■ Directions for this task ■
Nothing but the lines from the top of the data to the line holding "الامْم المتحدة ووكــالاتهــا</div>" should be printed, word for word and both ends included; leave the pictures out.

· · ·

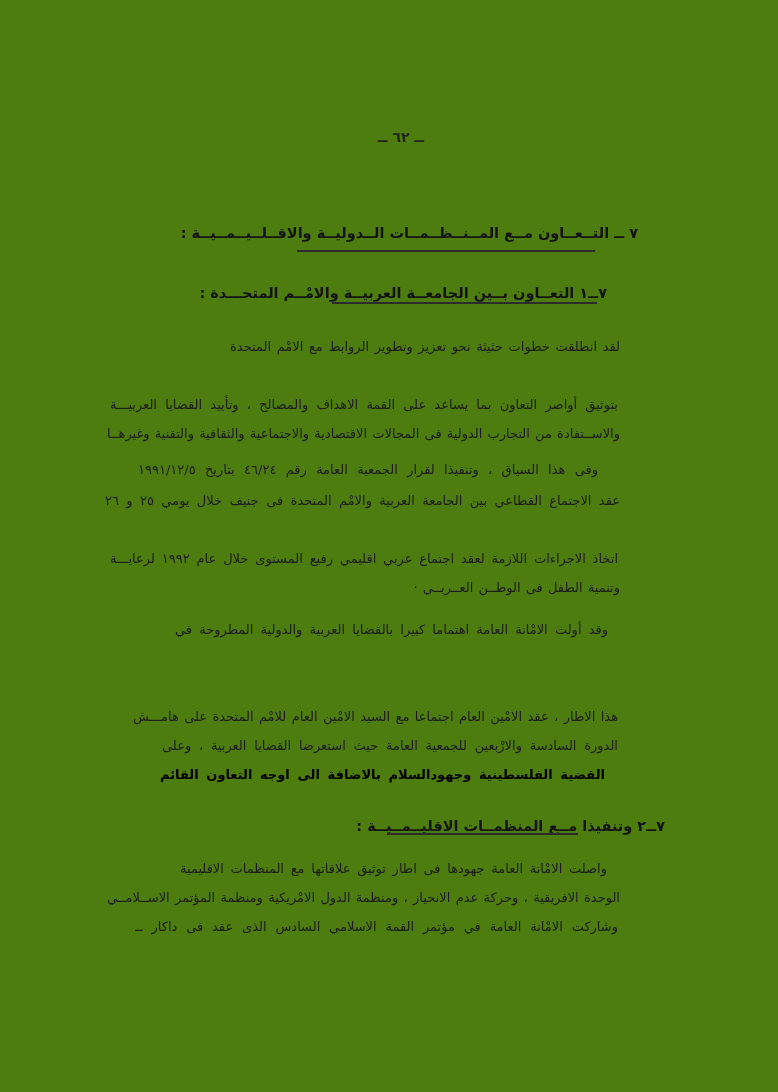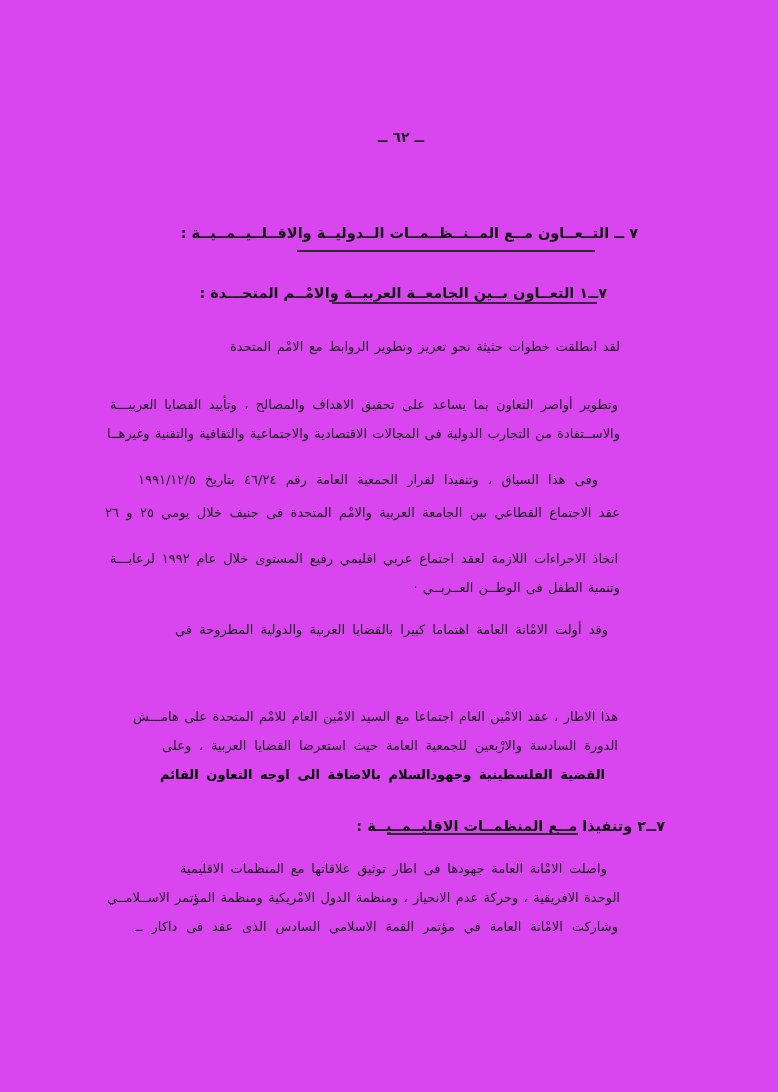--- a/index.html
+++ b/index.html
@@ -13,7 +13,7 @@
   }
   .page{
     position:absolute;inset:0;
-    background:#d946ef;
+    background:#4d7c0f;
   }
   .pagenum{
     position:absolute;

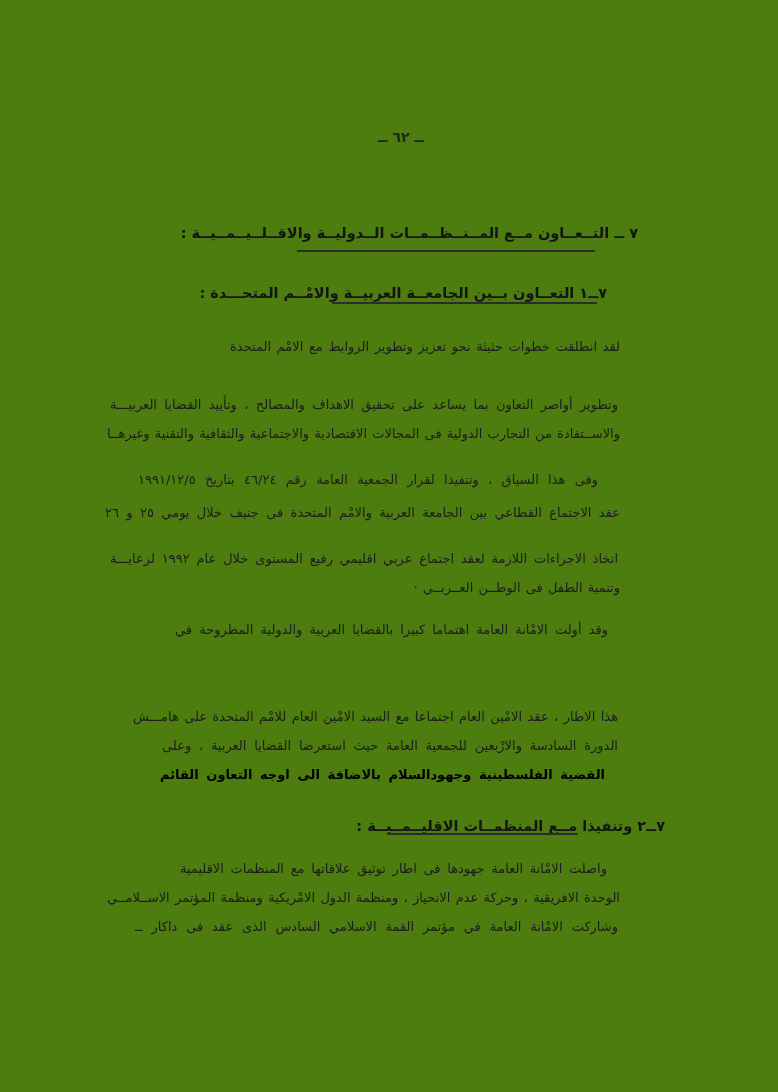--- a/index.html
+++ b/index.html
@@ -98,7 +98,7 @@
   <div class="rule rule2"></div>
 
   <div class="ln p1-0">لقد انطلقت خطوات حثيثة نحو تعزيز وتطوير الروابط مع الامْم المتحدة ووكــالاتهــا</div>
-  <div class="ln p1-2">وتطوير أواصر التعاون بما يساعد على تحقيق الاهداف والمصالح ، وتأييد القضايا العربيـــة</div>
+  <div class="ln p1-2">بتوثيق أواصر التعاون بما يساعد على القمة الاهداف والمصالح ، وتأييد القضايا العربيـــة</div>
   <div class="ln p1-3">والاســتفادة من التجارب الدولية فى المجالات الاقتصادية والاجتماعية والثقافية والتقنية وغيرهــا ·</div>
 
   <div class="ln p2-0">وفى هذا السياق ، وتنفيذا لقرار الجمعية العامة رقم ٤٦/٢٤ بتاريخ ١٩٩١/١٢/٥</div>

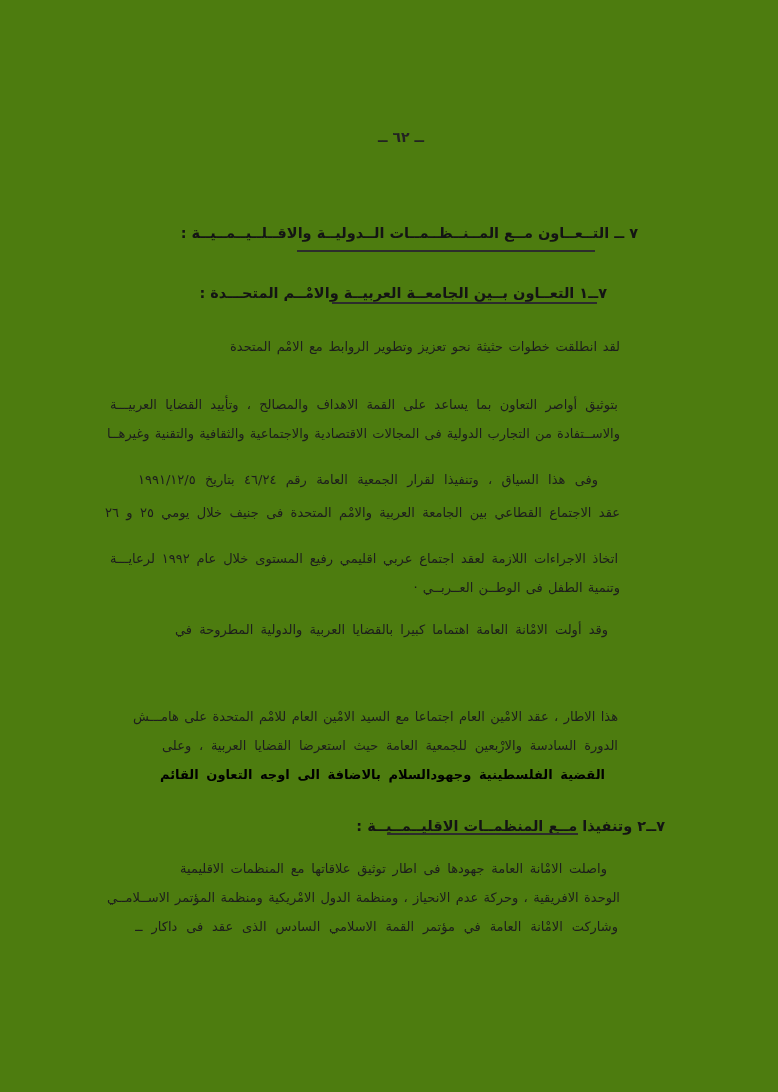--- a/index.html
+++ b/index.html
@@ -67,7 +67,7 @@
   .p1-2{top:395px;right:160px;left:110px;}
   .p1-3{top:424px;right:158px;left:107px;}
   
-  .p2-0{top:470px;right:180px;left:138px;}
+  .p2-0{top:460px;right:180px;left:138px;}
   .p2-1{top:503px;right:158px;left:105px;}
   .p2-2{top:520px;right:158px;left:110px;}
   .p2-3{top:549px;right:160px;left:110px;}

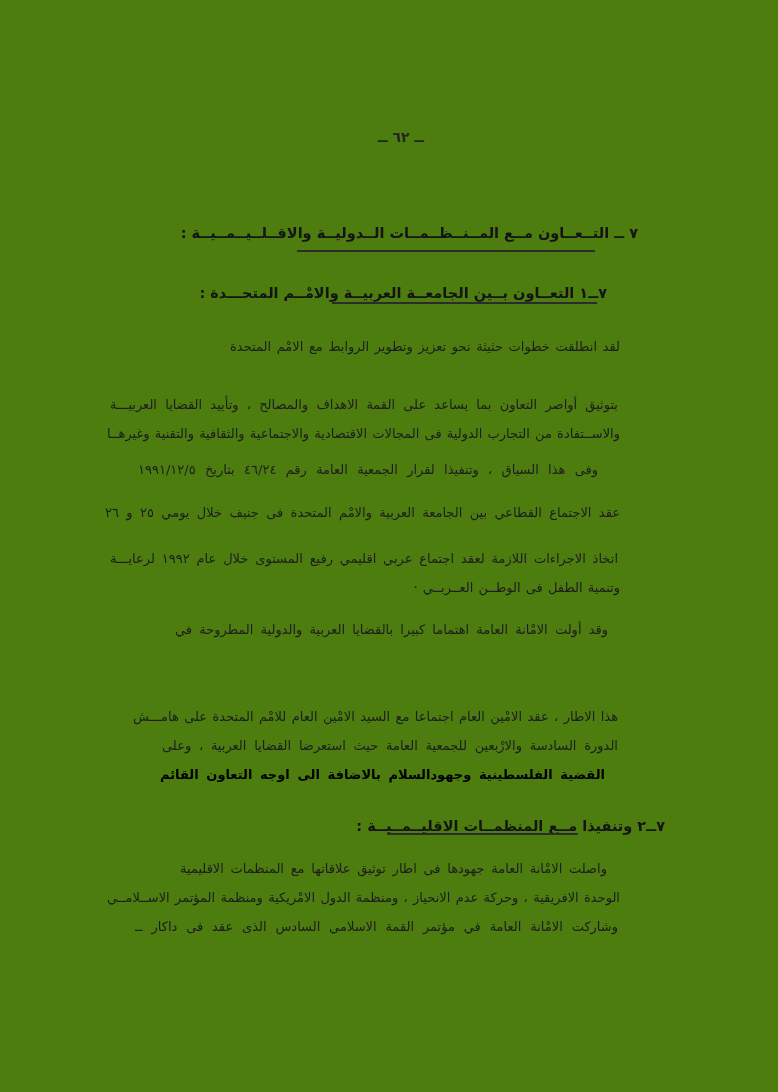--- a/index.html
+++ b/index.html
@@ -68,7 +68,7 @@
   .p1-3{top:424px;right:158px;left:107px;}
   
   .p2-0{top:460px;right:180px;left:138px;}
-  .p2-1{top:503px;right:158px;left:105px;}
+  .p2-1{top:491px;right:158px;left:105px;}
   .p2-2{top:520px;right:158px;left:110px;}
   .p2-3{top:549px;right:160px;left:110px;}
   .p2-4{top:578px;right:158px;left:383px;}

· · ·

■ Output below ■
--- a/index.html
+++ b/index.html
@@ -13,7 +13,7 @@
   }
   .page{
     position:absolute;inset:0;
-    background:#d946ef;
+    background:#4d7c0f;
   }
   .pagenum{
     position:absolute;

--- a/index.html
+++ b/index.html
@@ -98,7 +98,7 @@
   <div class="rule rule2"></div>
 
   <div class="ln p1-0">لقد انطلقت خطوات حثيثة نحو تعزيز وتطوير الروابط مع الامْم المتحدة ووكــالاتهــا</div>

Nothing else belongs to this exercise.